El largo historial de los arácnidos entusiasma a los científicos, porque si logran entender el árbol genealógico de los opiliones, podrían esclarecer cómo se diseminaron otras formas de vida en las cambiantes masas continentales de la Tierra antigua.

No obstante, la evolución ha hecho que muchos murgaños tengan el mismo aspecto, así que muchas veces es difícil establecer quién está emparentado con quién. “Es un embrollo”, afirma Clouse.

El líder del estudio, Jason Dunlop, del Museo de Historia Natural de Berlín, se ha dedicado a poner en orden ese embrollo, para lo cual busca y analiza fósiles de opiliones; sobre todo sus genitales.

“Las distintas familias, y hasta las especies [de murgaños] pueden tener un pene de forma característica”, informa. “De hecho, [los penes] muchas veces son más importantes que la forma del cuerpo y las patas”.

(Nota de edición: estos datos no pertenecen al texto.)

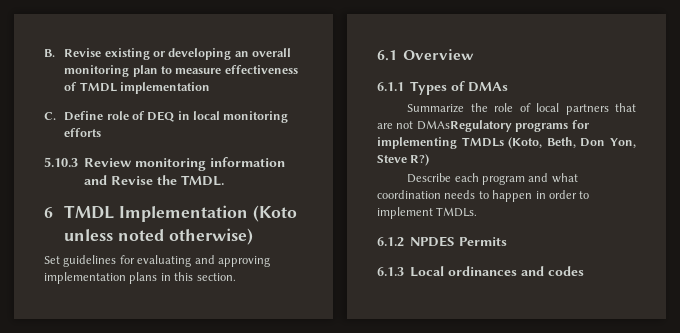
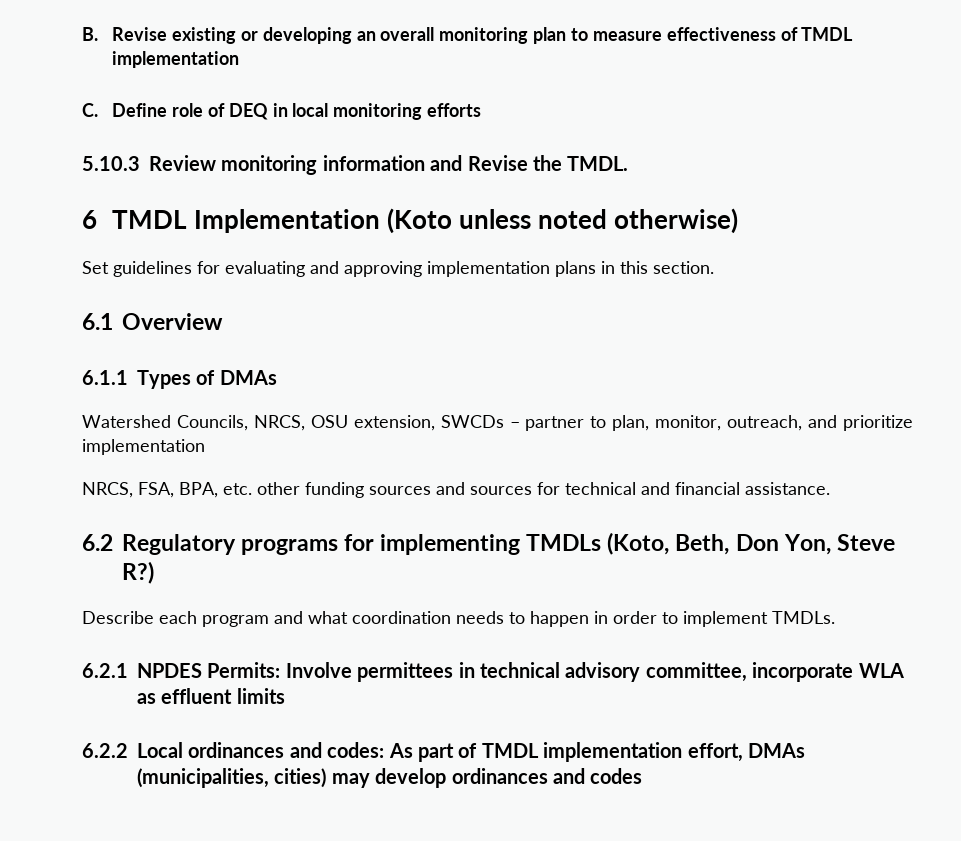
- Summarize the role of local partners that are not DMAsRegulatory programs for implementing TMDLs (Koto, Beth, Don Yon, Steve R?)
+ Watershed Councils, NRCS, OSU extension, SWCDs – partner to plan, monitor, outreach, and prioritize implementation
+ NRCS, FSA, BPA, etc. other funding sources and sources for technical and financial assistance.
+ 6.2 Regulatory programs for implementing TMDLs (Koto, Beth, Don Yon, Steve R?)
- 6.1.2 NPDES Permits
- 6.1.3 Local ordinances and codes
+ 6.2.1 NPDES Permits: Involve permittees in technical advisory committee, incorporate WLA as effluent limits
+ 6.2.2 Local ordinances and codes: As part of TMDL implementation effort, DMAs (municipalities, cities) may develop ordinances and codes

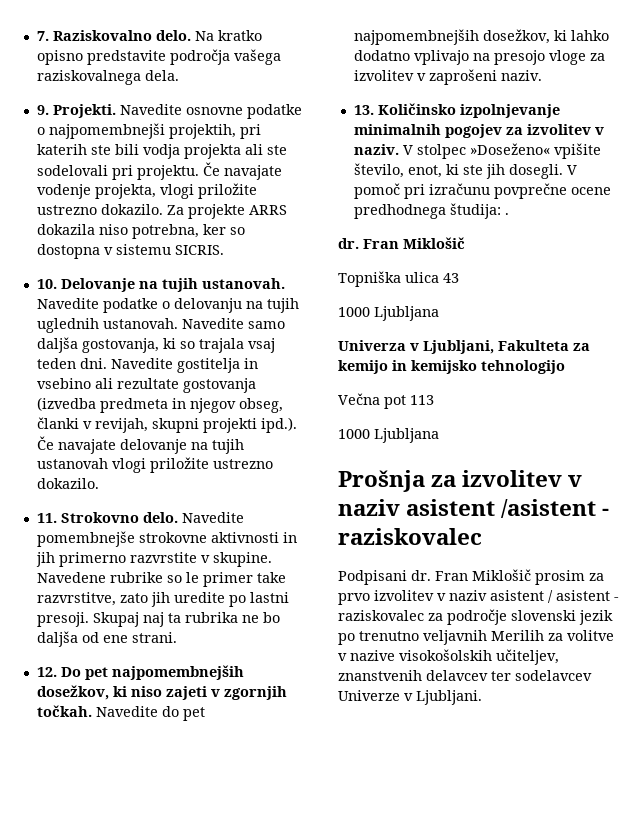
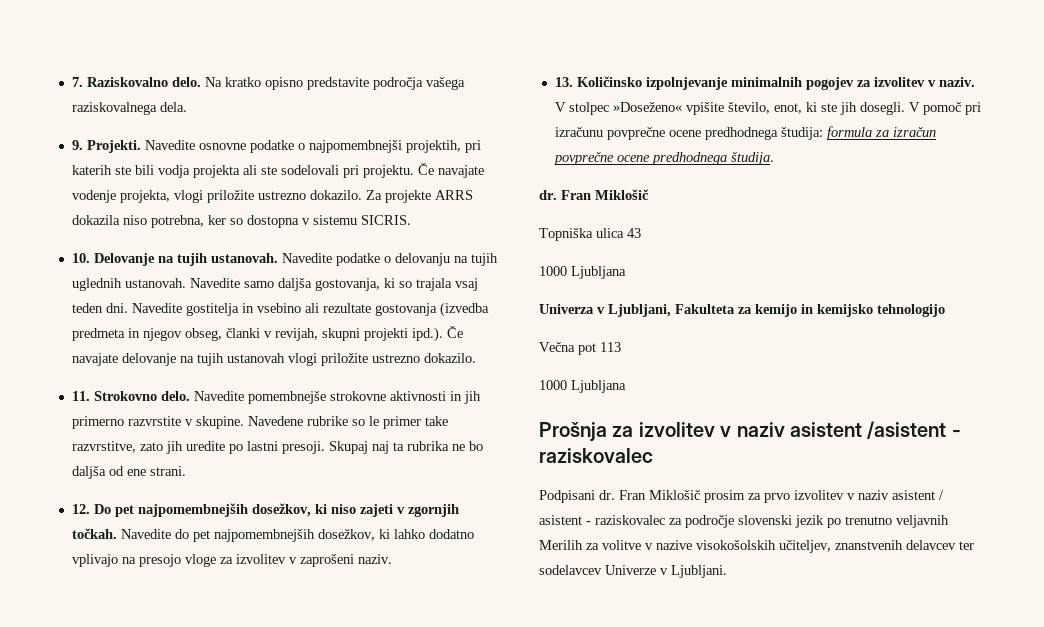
- V pomoč pri izračunu povprečne ocene predhodnega študija: .
+ V pomoč pri izračunu povprečne ocene predhodnega študija: formula za izračun povprečne ocene predhodnega študija.

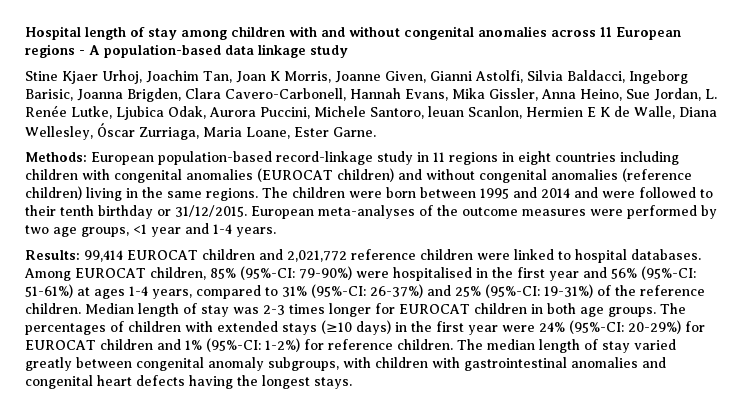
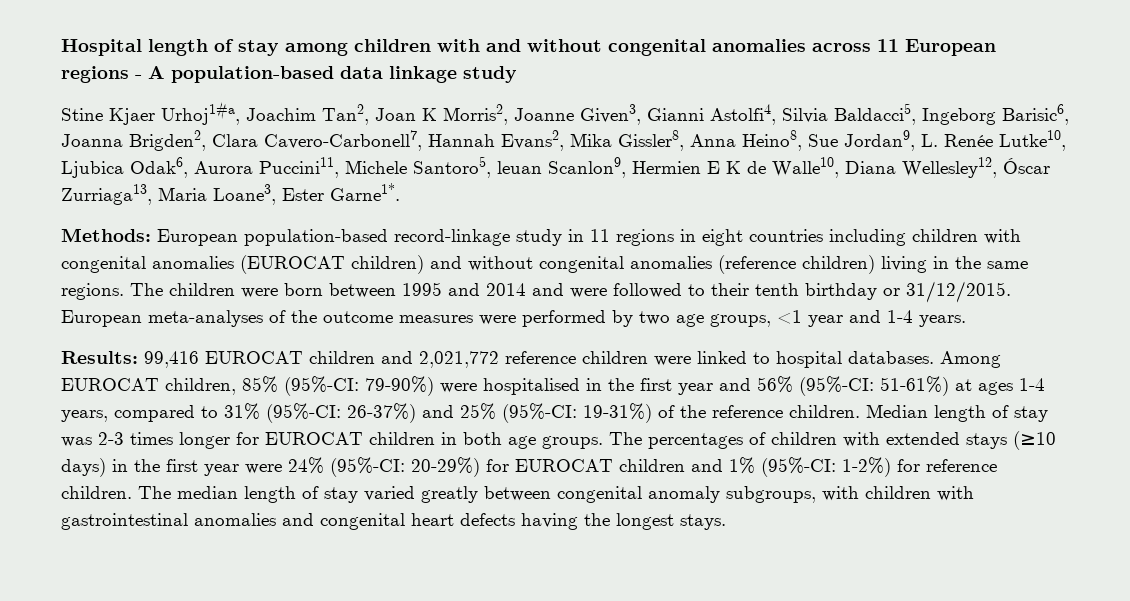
- Stine Kjaer Urhoj, Joachim Tan, Joan K Morris, Joanne Given, Gianni Astolfi, Silvia Baldacci, Ingeborg Barisic, Joanna Brigden, Clara Cavero-Carbonell, Hannah Evans, Mika Gissler, Anna Heino, Sue Jordan, L. Renée Lutke, Ljubica Odak, Aurora Puccini, Michele Santoro, leuan Scanlon, Hermien E K de Walle, Diana Wellesley, Óscar Zurriaga, Maria Loane, Ester Garne.
+ Stine Kjaer Urhoj1#a, Joachim Tan2, Joan K Morris2, Joanne Given3, Gianni Astolfi4, Silvia Baldacci5, Ingeborg Barisic6, Joanna Brigden2, Clara Cavero-Carbonell7, Hannah Evans2, Mika Gissler8, Anna Heino8, Sue Jordan9, L. Renée Lutke10, Ljubica Odak6, Aurora Puccini11, Michele Santoro5, leuan Scanlon9, Hermien E K de Walle10, Diana Wellesley12, Óscar Zurriaga13, Maria Loane3, Ester Garne1*.
- Results: 99,414 EUROCAT children and 2,021,772 reference children were linked to hospital databases.
+ Results: 99,416 EUROCAT children and 2,021,772 reference children were linked to hospital databases.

La importancia de la familia

El espécimen también es importante más allá de sus partes íntimas.

Para empezar, cuidadosos escaneos 3D y fotografías del fósil de H. grimaldii demuestran que la forma distintiva de su pene –desde la cabeza con forma de corazón hasta la punta torcida- difiere de otras especies, lo que sitúa al murgaño en una familia propia.

Esa misma propuesta la hizo Bill Shear, del Colegio Hampden-Sydney, en 2010, pero ahora el exquisito espécimen da nuevo peso a su análisis.

“Es gratificador que un grupo desconocido de animales –¡y fósiles!- renueven la atención”, dice Shear.

Las tenazas bucales del desdentado opilión también confirman que pertenece a un tipo de opilión rara vez encontrado, el cual fue recortado hace poco de una rama del árbol genealógico e injertado en otra, una modificación taxonómica importante.

Sin embargo, Dunlop concuerda en que el fósil aún plantea interrogantes. Para empezar, no había una hembra atrapada junto al infortunado H. grimaldii, lo que sugiere una trágica separación, o una agonía que, inadvertidamente, lo dejó excitado para la eternidad.

“Podría ser que el animal luchara al encontrarse atrapado en la resina del árbol”, comenta Dunlop, “y que eso ocasionara que su presión sanguínea se disparara y que el pene se proyectara accidentalmente”. ¡Ay!